_Exercise:_ Your response should contain each line of the data that includes "them".

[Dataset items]
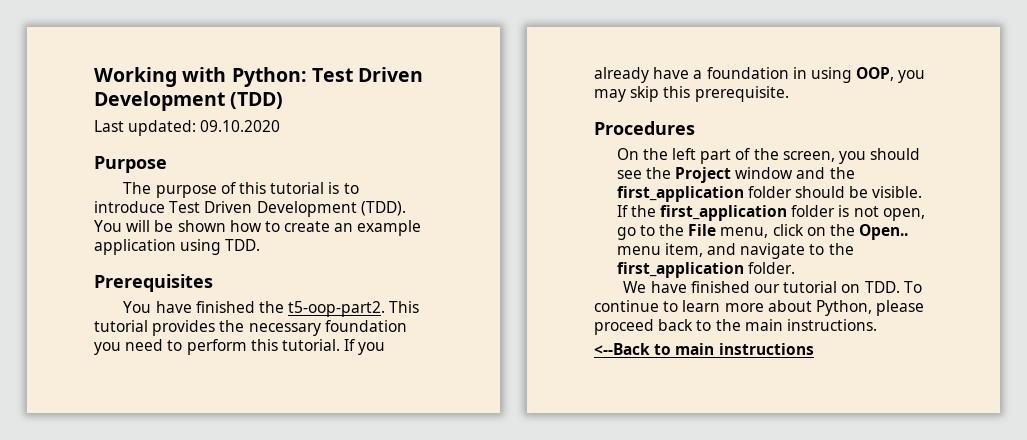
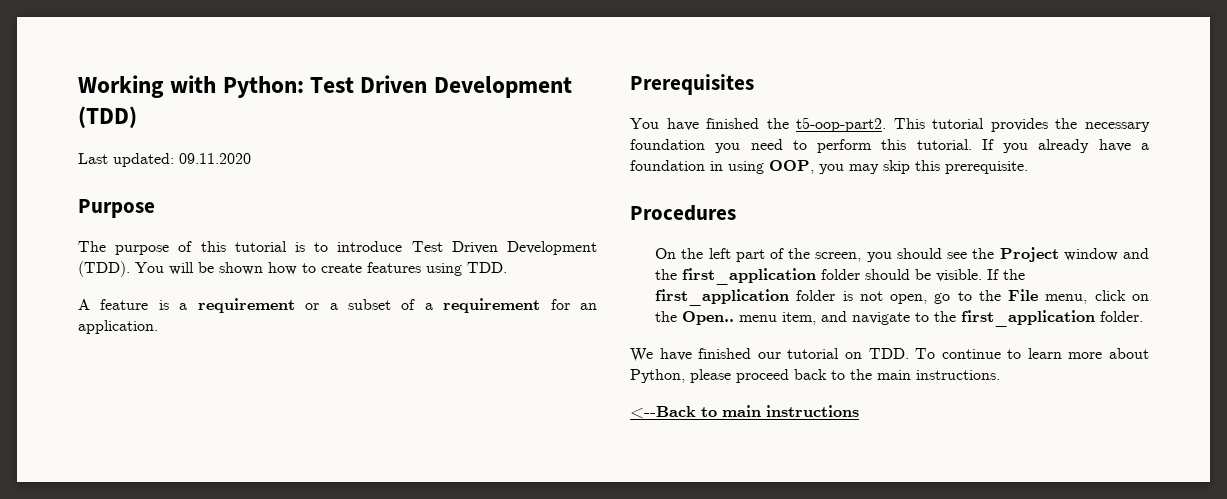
[200,120,281,132] 09.10.2020 -> [179,153,251,164] 09.11.2020
[334,220,422,236] [94,239,176,255] an example application -> [367,262,421,273] features
(261, 245) none -> [78,298,598,313] [78,320,158,334] // A feature is a requirement or a subset of a requirement for an application.

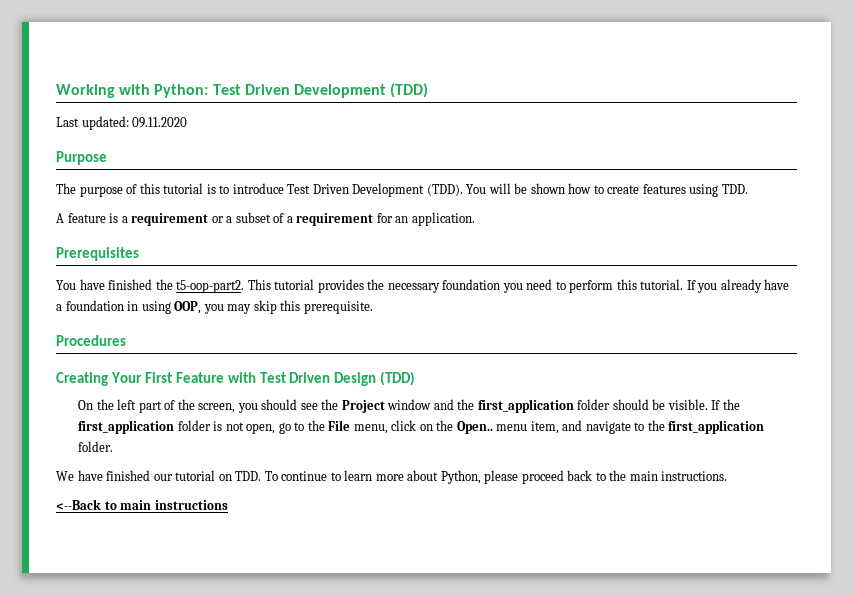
(736, 213) none -> [56,371,416,386] // Creating Your First Feature with Test Driven Design (TDD)

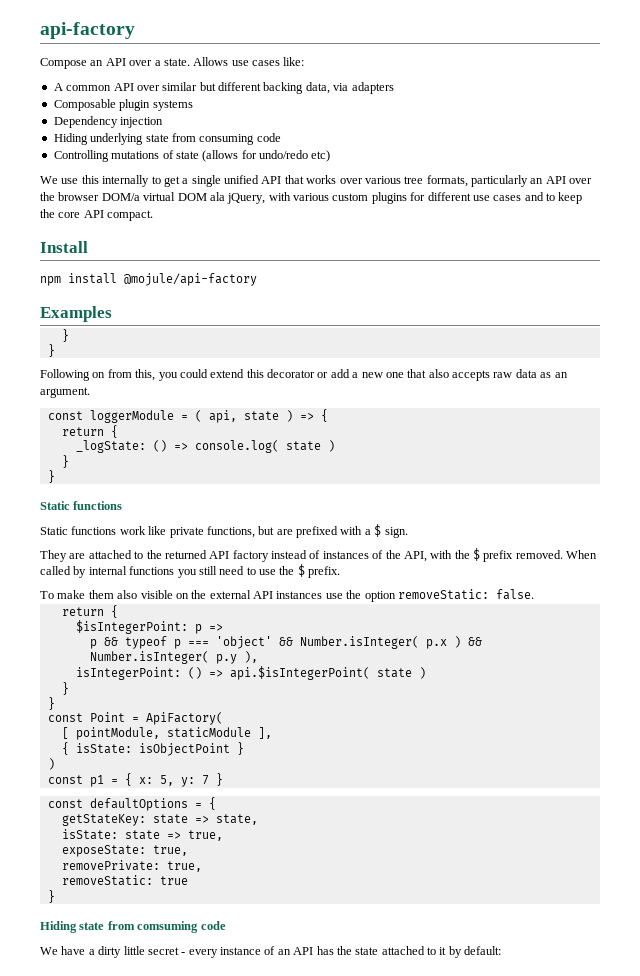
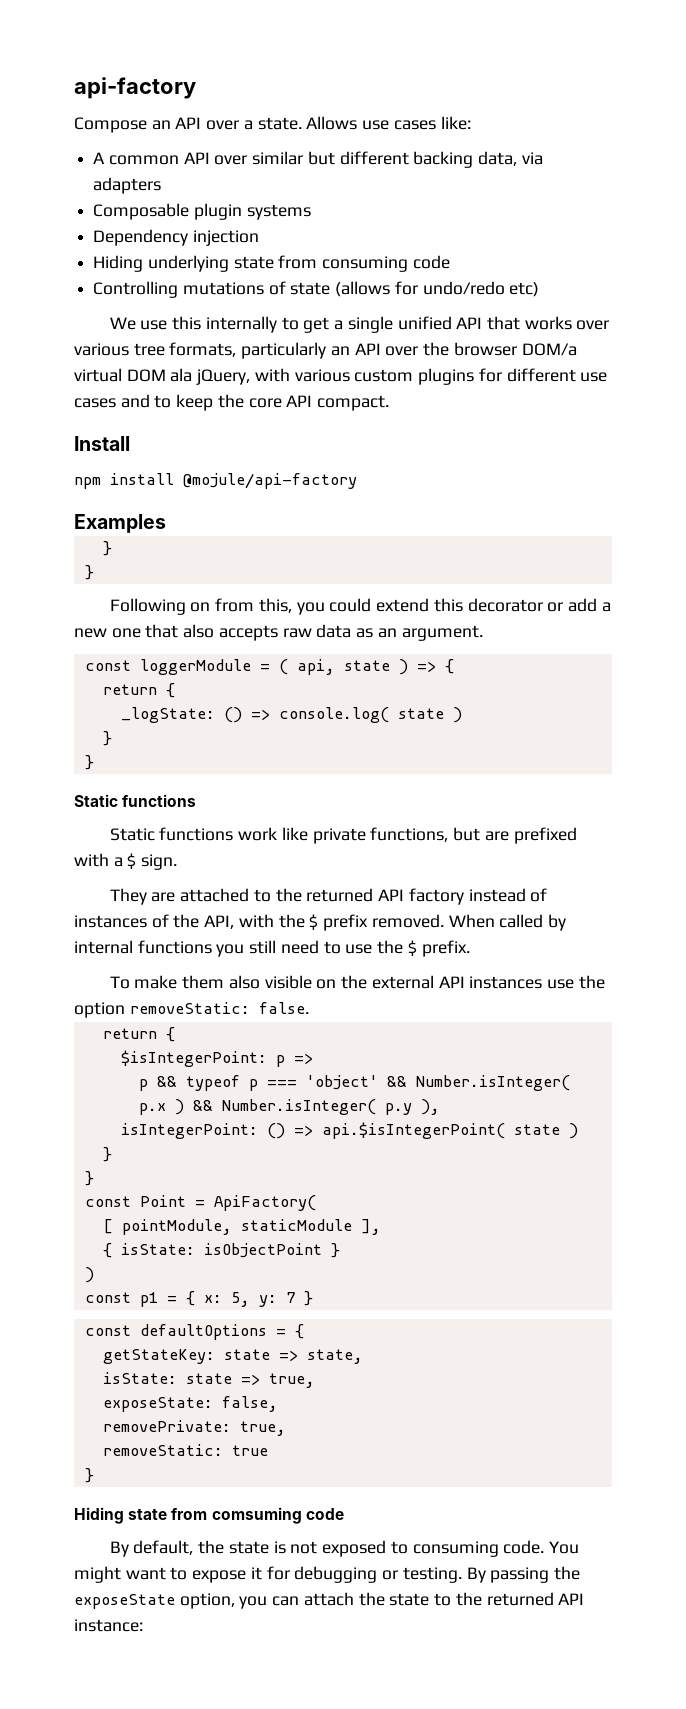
[152,845,188,856] true, -> [221,1396,278,1412] false,
[40,946,502,958] We have a dirty little secret - every instance of an API has the state attached to it by default: -> [109,1540,579,1557] [74,1566,580,1583] [74,1592,585,1609] [74,1619,143,1632] By default, the state is not exposed to consuming code. You might want to expose it for debugging or testing. By passing the exposeState option, you can attach the state to the returned API instance:

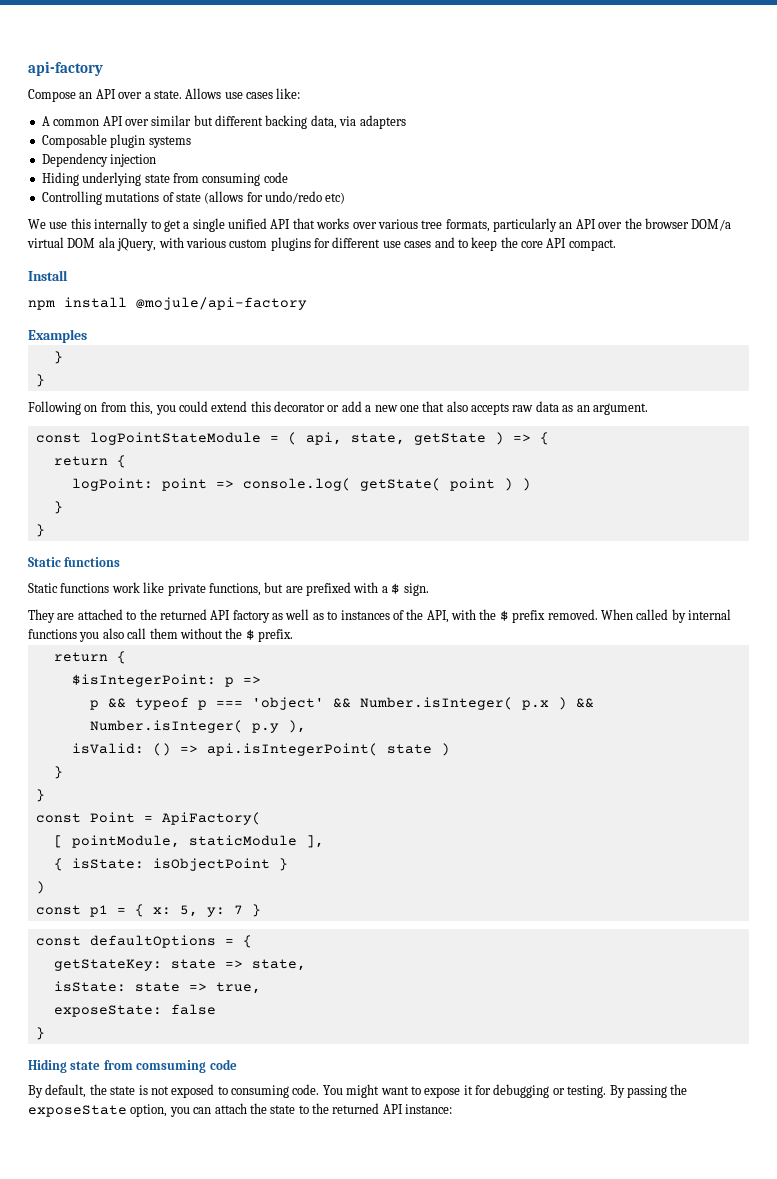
[139,659,251,675] loggerModule -> [89,432,261,445] logPointStateModule
[343,660,390,671] state -> [350,433,486,445] state, getState
[120,707,444,723] _logState: () => console.log( state -> [71,478,513,491] logPoint: point => console.log( getState( point )
[468,888,548,902] instead of -> [272,609,338,620] as well as to
[249,940,373,954] still need to use -> [102,628,223,639] also call them without
[109,975,605,989] [74,1002,309,1018] // To make them also visible on the external API instances use the option removeStatic: false. -> (293, 635) none
[120,1122,505,1139] isIntegerPoint: () => api.$isIntegerPoint( -> [71,743,378,756] isValid: () => api.isIntegerPoint(
[221,1396,278,1412] [102,1420,286,1436] [102,1444,268,1456] false, // removePrivate: true, // removeStatic: true -> [170,1004,216,1015] false

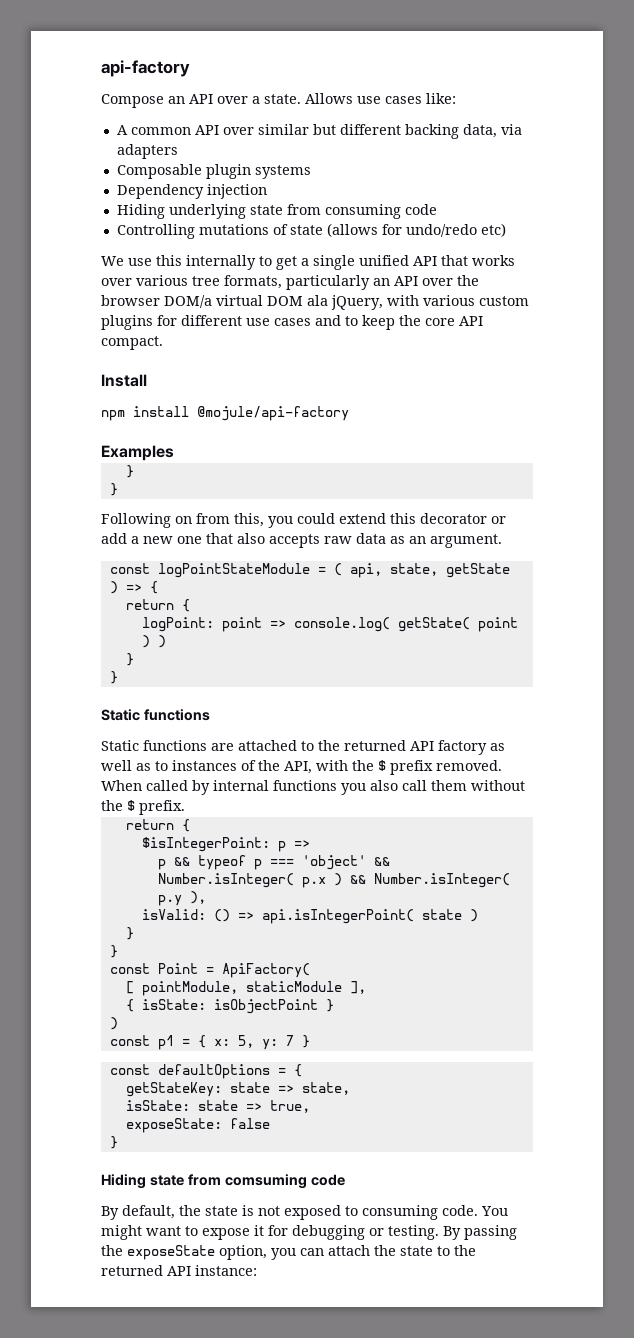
[111,582,429,596] [28,609,55,623] work like private functions, but are prefixed with a $ sign. // They -> (207, 745) none

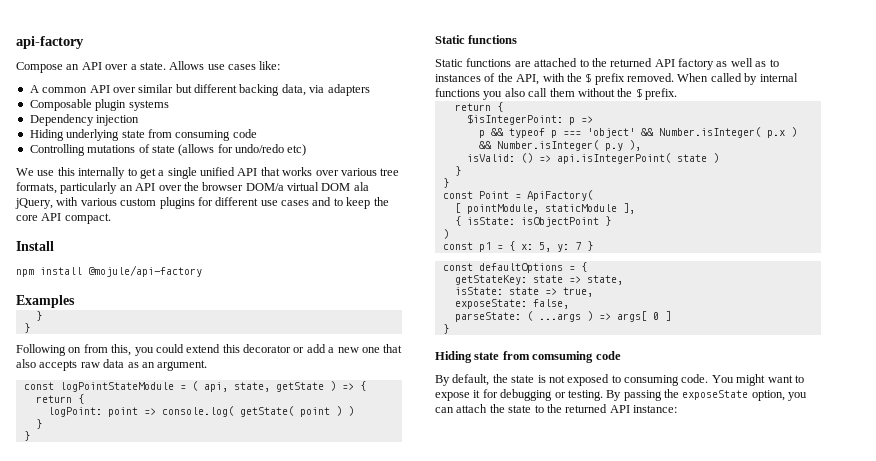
[229,1118,270,1129] false -> [532,299,569,309] [454,311,671,322] false, // parseState: ( ...args ) => args[ 0 ]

_Result of this exercise:_
[249,940,373,954] still need to use -> [102,628,223,639] also call them without
[109,975,605,989] [74,1002,309,1018] // To make them also visible on the external API instances use the option removeStatic: false. -> (293, 635) none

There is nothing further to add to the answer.